▶ **Dataset excerpts**:
■ ■ ■ ■

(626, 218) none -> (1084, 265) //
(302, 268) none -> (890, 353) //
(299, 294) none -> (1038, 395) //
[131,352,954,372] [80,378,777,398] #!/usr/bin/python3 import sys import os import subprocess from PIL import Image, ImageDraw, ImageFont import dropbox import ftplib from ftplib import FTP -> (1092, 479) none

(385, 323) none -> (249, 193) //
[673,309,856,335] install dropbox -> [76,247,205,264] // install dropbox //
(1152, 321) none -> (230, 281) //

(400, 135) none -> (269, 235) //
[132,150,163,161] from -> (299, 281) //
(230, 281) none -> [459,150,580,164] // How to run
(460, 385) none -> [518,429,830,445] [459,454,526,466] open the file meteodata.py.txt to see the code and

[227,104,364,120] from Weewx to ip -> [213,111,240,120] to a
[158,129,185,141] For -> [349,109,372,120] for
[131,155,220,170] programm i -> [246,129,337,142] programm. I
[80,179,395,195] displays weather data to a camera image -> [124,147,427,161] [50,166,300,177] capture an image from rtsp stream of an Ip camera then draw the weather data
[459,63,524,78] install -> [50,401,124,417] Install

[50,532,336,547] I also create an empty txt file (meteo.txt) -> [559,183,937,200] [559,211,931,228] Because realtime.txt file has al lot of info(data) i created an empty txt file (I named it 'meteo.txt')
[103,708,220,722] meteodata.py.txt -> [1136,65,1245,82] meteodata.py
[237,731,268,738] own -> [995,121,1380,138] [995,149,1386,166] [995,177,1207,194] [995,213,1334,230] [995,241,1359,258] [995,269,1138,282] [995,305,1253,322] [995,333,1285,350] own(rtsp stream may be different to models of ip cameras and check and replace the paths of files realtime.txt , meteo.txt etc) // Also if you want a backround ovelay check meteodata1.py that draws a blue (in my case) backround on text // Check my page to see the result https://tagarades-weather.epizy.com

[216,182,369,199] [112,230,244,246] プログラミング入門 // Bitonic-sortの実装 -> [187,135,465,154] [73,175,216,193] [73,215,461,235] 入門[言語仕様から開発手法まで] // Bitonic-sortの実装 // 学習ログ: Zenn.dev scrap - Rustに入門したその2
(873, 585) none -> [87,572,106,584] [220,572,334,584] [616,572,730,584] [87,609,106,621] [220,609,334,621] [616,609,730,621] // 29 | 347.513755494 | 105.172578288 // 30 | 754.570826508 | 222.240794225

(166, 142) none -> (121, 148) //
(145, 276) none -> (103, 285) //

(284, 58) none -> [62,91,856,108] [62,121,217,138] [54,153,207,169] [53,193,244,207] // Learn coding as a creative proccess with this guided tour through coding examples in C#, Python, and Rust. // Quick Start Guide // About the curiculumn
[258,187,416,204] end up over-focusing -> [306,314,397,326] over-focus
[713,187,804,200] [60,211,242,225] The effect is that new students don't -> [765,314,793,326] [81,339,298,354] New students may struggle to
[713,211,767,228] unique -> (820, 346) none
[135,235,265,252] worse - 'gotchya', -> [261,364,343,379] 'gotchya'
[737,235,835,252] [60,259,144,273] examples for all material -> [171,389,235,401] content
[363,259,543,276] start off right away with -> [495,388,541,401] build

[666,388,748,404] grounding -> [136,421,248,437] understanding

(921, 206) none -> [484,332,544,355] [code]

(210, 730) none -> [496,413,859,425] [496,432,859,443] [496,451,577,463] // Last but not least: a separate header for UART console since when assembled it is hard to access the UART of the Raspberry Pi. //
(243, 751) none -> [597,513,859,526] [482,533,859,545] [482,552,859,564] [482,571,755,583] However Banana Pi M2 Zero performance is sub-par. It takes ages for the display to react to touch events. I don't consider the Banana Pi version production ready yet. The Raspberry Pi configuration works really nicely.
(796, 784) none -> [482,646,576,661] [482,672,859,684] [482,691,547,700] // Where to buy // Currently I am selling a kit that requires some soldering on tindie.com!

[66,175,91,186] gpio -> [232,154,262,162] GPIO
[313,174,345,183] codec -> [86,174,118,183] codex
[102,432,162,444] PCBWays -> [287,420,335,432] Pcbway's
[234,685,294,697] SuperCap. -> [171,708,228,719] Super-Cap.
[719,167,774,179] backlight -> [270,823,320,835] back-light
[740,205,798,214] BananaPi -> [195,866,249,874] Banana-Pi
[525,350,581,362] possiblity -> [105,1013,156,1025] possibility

■ ■ ■ ■

▶ **Problem description**:
Each of the entries above should be written out again exactly.

▶ **Task response**:
(626, 218) none -> (1084, 265) //
(302, 268) none -> (890, 353) //
(299, 294) none -> (1038, 395) //
[131,352,954,372] [80,378,777,398] #!/usr/bin/python3 import sys import os import subprocess from PIL import Image, ImageDraw, ImageFont import dropbox import ftplib from ftplib import FTP -> (1092, 479) none

(385, 323) none -> (249, 193) //
[673,309,856,335] install dropbox -> [76,247,205,264] // install dropbox //
(1152, 321) none -> (230, 281) //

(400, 135) none -> (269, 235) //
[132,150,163,161] from -> (299, 281) //
(230, 281) none -> [459,150,580,164] // How to run
(460, 385) none -> [518,429,830,445] [459,454,526,466] open the file meteodata.py.txt to see the code and

[227,104,364,120] from Weewx to ip -> [213,111,240,120] to a
[158,129,185,141] For -> [349,109,372,120] for
[131,155,220,170] programm i -> [246,129,337,142] programm. I
[80,179,395,195] displays weather data to a camera image -> [124,147,427,161] [50,166,300,177] capture an image from rtsp stream of an Ip camera then draw the weather data
[459,63,524,78] install -> [50,401,124,417] Install

[50,532,336,547] I also create an empty txt file (meteo.txt) -> [559,183,937,200] [559,211,931,228] Because realtime.txt file has al lot of info(data) i created an empty txt file (I named it 'meteo.txt')
[103,708,220,722] meteodata.py.txt -> [1136,65,1245,82] meteodata.py
[237,731,268,738] own -> [995,121,1380,138] [995,149,1386,166] [995,177,1207,194] [995,213,1334,230] [995,241,1359,258] [995,269,1138,282] [995,305,1253,322] [995,333,1285,350] own(rtsp stream may be different to models of ip cameras and check and replace the paths of files realtime.txt , meteo.txt etc) // Also if you want a backround ovelay check meteodata1.py that draws a blue (in my case) backround on text // Check my page to see the result https://tagarades-weather.epizy.com

[216,182,369,199] [112,230,244,246] プログラミング入門 // Bitonic-sortの実装 -> [187,135,465,154] [73,175,216,193] [73,215,461,235] 入門[言語仕様から開発手法まで] // Bitonic-sortの実装 // 学習ログ: Zenn.dev scrap - Rustに入門したその2
(873, 585) none -> [87,572,106,584] [220,572,334,584] [616,572,730,584] [87,609,106,621] [220,609,334,621] [616,609,730,621] // 29 | 347.513755494 | 105.172578288 // 30 | 754.570826508 | 222.240794225

(166, 142) none -> (121, 148) //
(145, 276) none -> (103, 285) //

(284, 58) none -> [62,91,856,108] [62,121,217,138] [54,153,207,169] [53,193,244,207] // Learn coding as a creative proccess with this guided tour through coding examples in C#, Python, and Rust. // Quick Start Guide // About the curiculumn
[258,187,416,204] end up over-focusing -> [306,314,397,326] over-focus
[713,187,804,200] [60,211,242,225] The effect is that new students don't -> [765,314,793,326] [81,339,298,354] New students may struggle to
[713,211,767,228] unique -> (820, 346) none
[135,235,265,252] worse - 'gotchya', -> [261,364,343,379] 'gotchya'
[737,235,835,252] [60,259,144,273] examples for all material -> [171,389,235,401] content
[363,259,543,276] start off right away with -> [495,388,541,401] build

[666,388,748,404] grounding -> [136,421,248,437] understanding

(921, 206) none -> [484,332,544,355] [code]

(210, 730) none -> [496,413,859,425] [496,432,859,443] [496,451,577,463] // Last but not least: a separate header for UART console since when assembled it is hard to access the UART of the Raspberry Pi. //
(243, 751) none -> [597,513,859,526] [482,533,859,545] [482,552,859,564] [482,571,755,583] However Banana Pi M2 Zero performance is sub-par. It takes ages for the display to react to touch events. I don't consider the Banana Pi version production ready yet. The Raspberry Pi configuration works really nicely.
(796, 784) none -> [482,646,576,661] [482,672,859,684] [482,691,547,700] // Where to buy // Currently I am selling a kit that requires some soldering on tindie.com!

[66,175,91,186] gpio -> [232,154,262,162] GPIO
[313,174,345,183] codec -> [86,174,118,183] codex
[102,432,162,444] PCBWays -> [287,420,335,432] Pcbway's
[234,685,294,697] SuperCap. -> [171,708,228,719] Super-Cap.
[719,167,774,179] backlight -> [270,823,320,835] back-light
[740,205,798,214] BananaPi -> [195,866,249,874] Banana-Pi
[525,350,581,362] possiblity -> [105,1013,156,1025] possibility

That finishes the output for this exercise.